Code change snippets:
•••
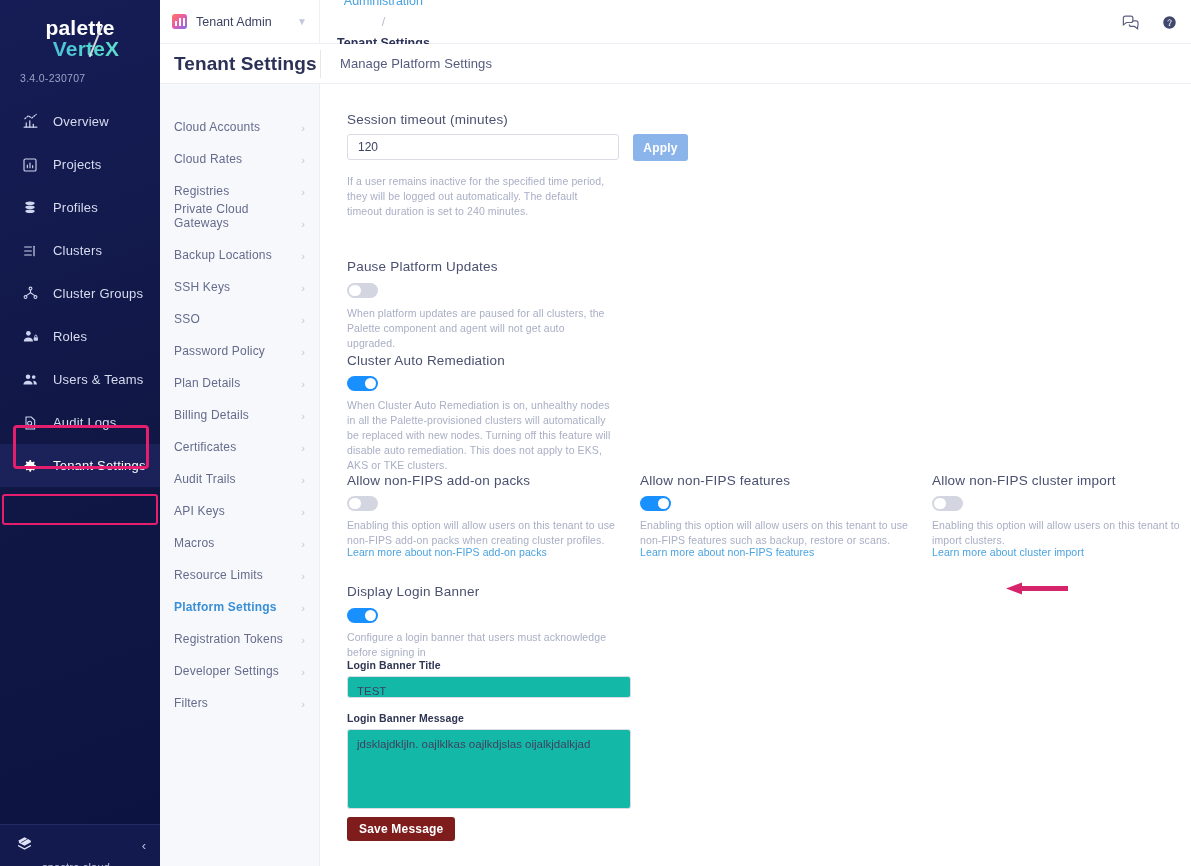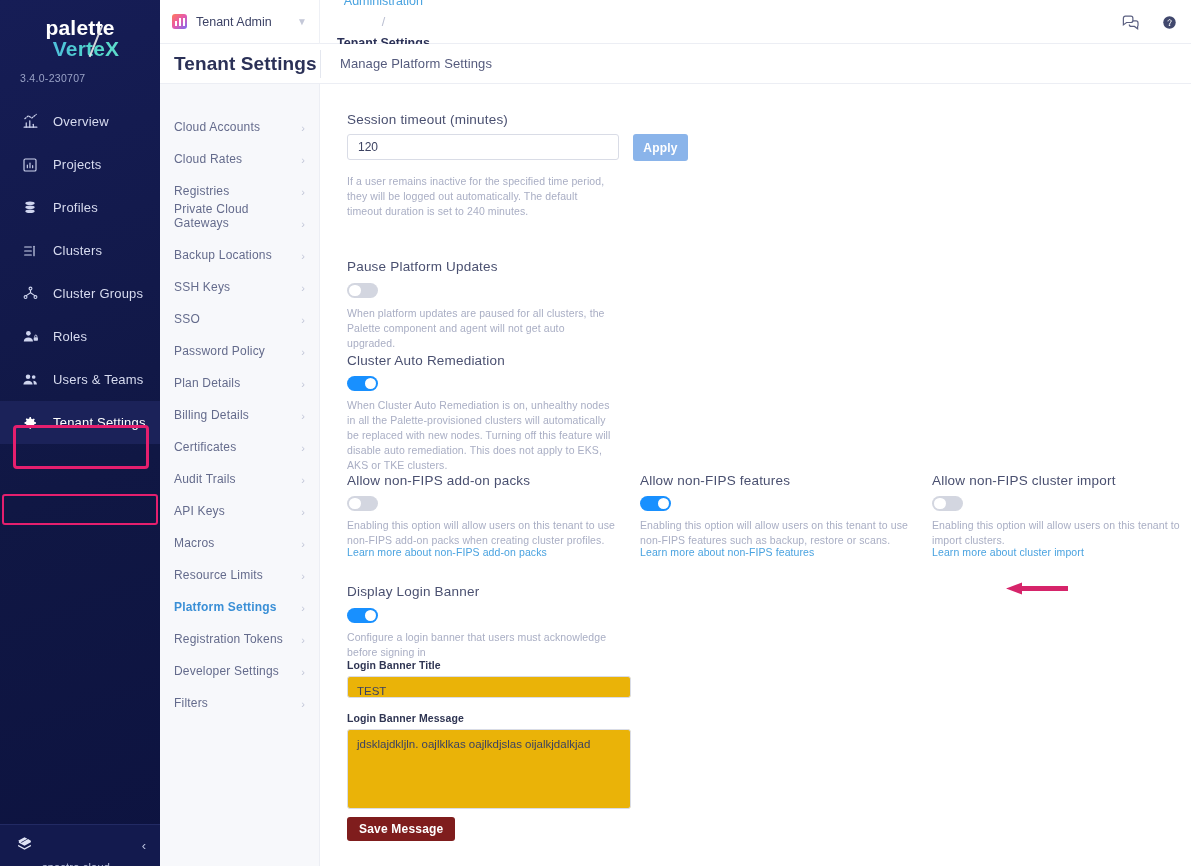--- a/index.html
+++ b/index.html
@@ -125,21 +125,21 @@
     font-size:12px;font-weight:600;cursor:pointer;padding:0 12px;
     font-family:"Liberation Sans",sans-serif;letter-spacing:.2px;
   }
   .tgl{width:31px;height:15px;border-radius:9px;background:#d3d6e0;position:relative;cursor:pointer;display:inline-block;}
   .tgl .knob{position:absolute;top:1.6px;left:1.8px;width:11.8px;height:11.8px;border-radius:50%;background:#fff;transition:left .15s;}
   .tgl.on{background:#1890ff;}
   .tgl.on .knob{left:17.5px;}
 
   .fldlabel{font-size:10.5px;color:#2f3553;font-weight:700;letter-spacing:.1px;}
   .ta{
-    border:1px solid #d9dce6;border-radius:3px;background:#eab308;
+    border:1px solid #d9dce6;border-radius:3px;background:#14b8a6;
     font-size:11.5px;color:#3c4261;padding:6px 9px;box-sizing:border-box;
     font-family:"Liberation Sans",sans-serif;resize:none;outline:none;line-height:16px;
   }
   .arrow-ann{position:absolute;left:686px;top:498px;width:62px;height:13px;pointer-events:none;}
 </style>
 </head>
 <body>
 
 <div class="app">
 
@@ -226,20 +226,30 @@
           <svg width="17" height="17" viewBox="0 0 24 24" fill="#cfd5ef">
             <circle cx="8.5" cy="8" r="3.2"></circle>
               <circle cx="16.5" cy="8.5" r="2.6"></circle>
             <path d="M2 19c0-3.5 2.9-5.4 6.5-5.4s6.5 1.9 6.5 5.4z"></path>
               <path d="M16 13.8c3 .2 5 1.9 5 5.2h-4.3z"></path>
           </svg>
         </span>
         <span class="lbl">Users &amp; Teams</span>
       </div>
 
+      <div class="rail-item">
+        <span class="ic">
+          <svg width="16" height="16" viewBox="0 0 24 24" fill="none" stroke="#cfd5ef" stroke-width="1.6">
+            <path d="M6 3h8l5 5v13H6z"></path>
+              <circle cx="11.5" cy="12.5" r="3"></circle>
+              <path d="M13.7 14.7L16 17" stroke-linecap="round"></path>
+          </svg>
+        </span>
+        <span class="lbl">Audit Logs</span>
+      </div>
 
       <div class="rail-item selected">
         <span class="ic">
           <svg width="16" height="16" viewBox="0 0 24 24" fill="#ffffff">
             <path d="M12 8.2a3.8 3.8 0 100 7.6 3.8 3.8 0 000-7.6zm9 4.8v-2l-2.3-.5a7 7 0 00-.8-1.9l1.3-2-1.4-1.4-2 1.3a7 7 0 00-1.9-.8L13.4 3h-2l-.5 2.3a7 7 0 00-1.9.8l-2-1.3L5.6 6.2l1.3 2a7 7 0 00-.8 1.9L3.8 11v2l2.3.5c.2.7.5 1.3.8 1.9l-1.3 2 1.4 1.4 2-1.3c.6.3 1.2.6 1.9.8l.5 2.3h2l.5-2.3c.7-.2 1.3-.5 1.9-.8l2 1.3 1.4-1.4-1.3-2c.3-.6.6-1.2.8-1.9z"></path>
           </svg>
         </span>
         <span class="lbl">Tenant Settings</span>
       </div>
•••
- _BRIEF_
Search the entries for the word "height". Copy every line where it occurs.

- _TASK SOLUTION_
   .tgl{width:31px;height:15px;border-radius:9px;background:#d3d6e0;position:relative;cursor:pointer;display:inline-block;}
   .tgl .knob{position:absolute;top:1.6px;left:1.8px;width:11.8px;height:11.8px;border-radius:50%;background:#fff;transition:left .15s;}
     font-family:"Liberation Sans",sans-serif;resize:none;outline:none;line-height:16px;
   .arrow-ann{position:absolute;left:686px;top:498px;width:62px;height:13px;pointer-events:none;}
           <svg width="17" height="17" viewBox="0 0 24 24" fill="#cfd5ef">
+          <svg width="16" height="16" viewBox="0 0 24 24" fill="none" stroke="#cfd5ef" stroke-width="1.6">
           <svg width="16" height="16" viewBox="0 0 24 24" fill="#ffffff">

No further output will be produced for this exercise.